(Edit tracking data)
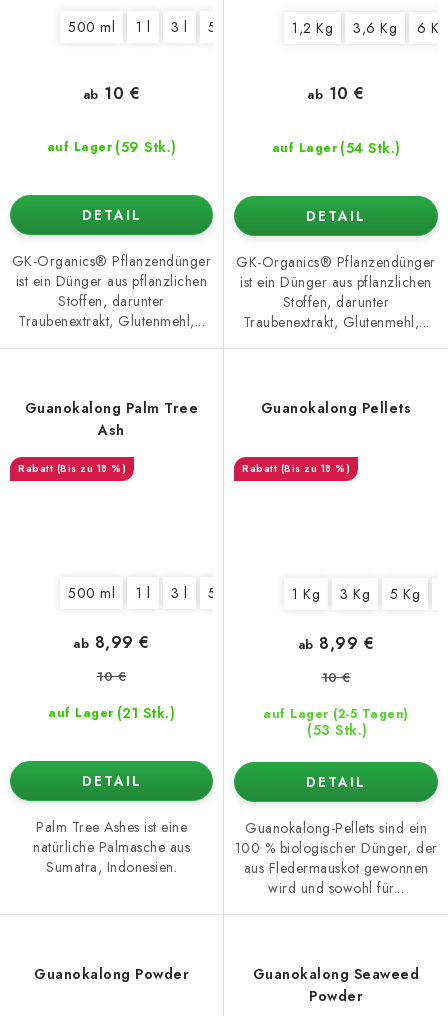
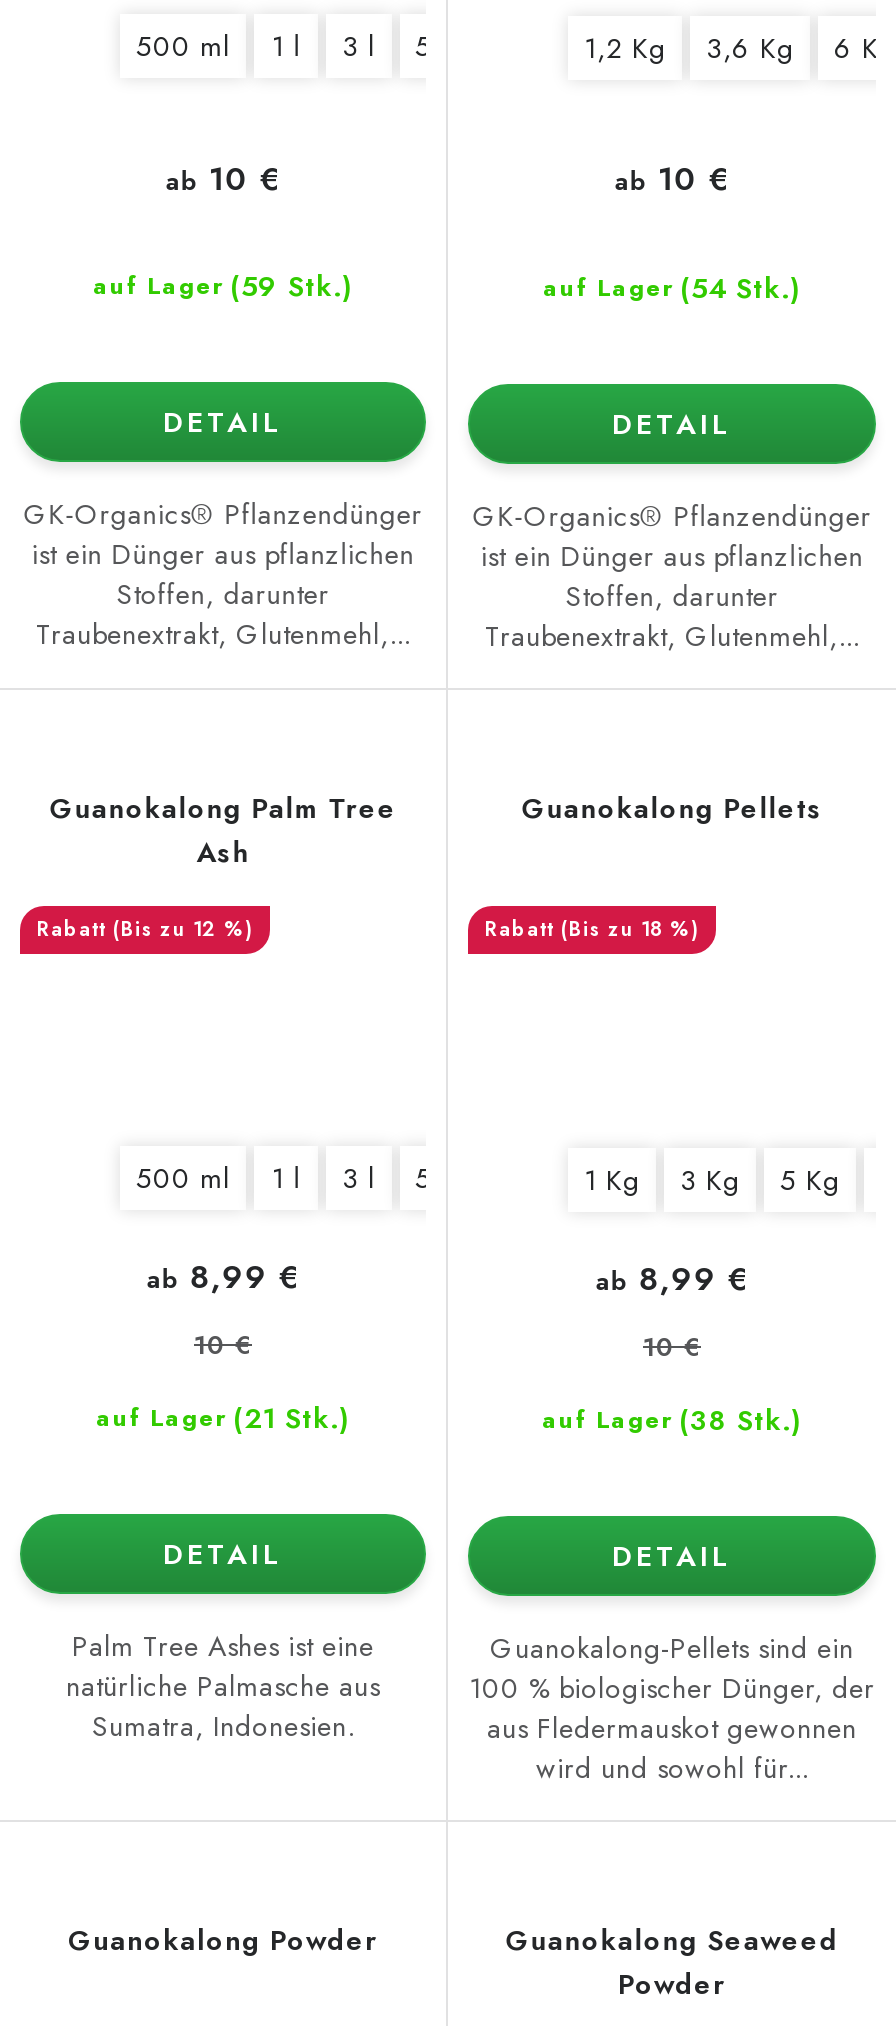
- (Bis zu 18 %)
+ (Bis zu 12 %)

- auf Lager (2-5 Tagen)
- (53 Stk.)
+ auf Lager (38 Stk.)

Work required =>
Copy out the lines above in full and unaltered, apart from the pictures.

Solution =>
- (Bis zu 18 %)
+ (Bis zu 12 %)

- auf Lager (2-5 Tagen)
- (53 Stk.)
+ auf Lager (38 Stk.)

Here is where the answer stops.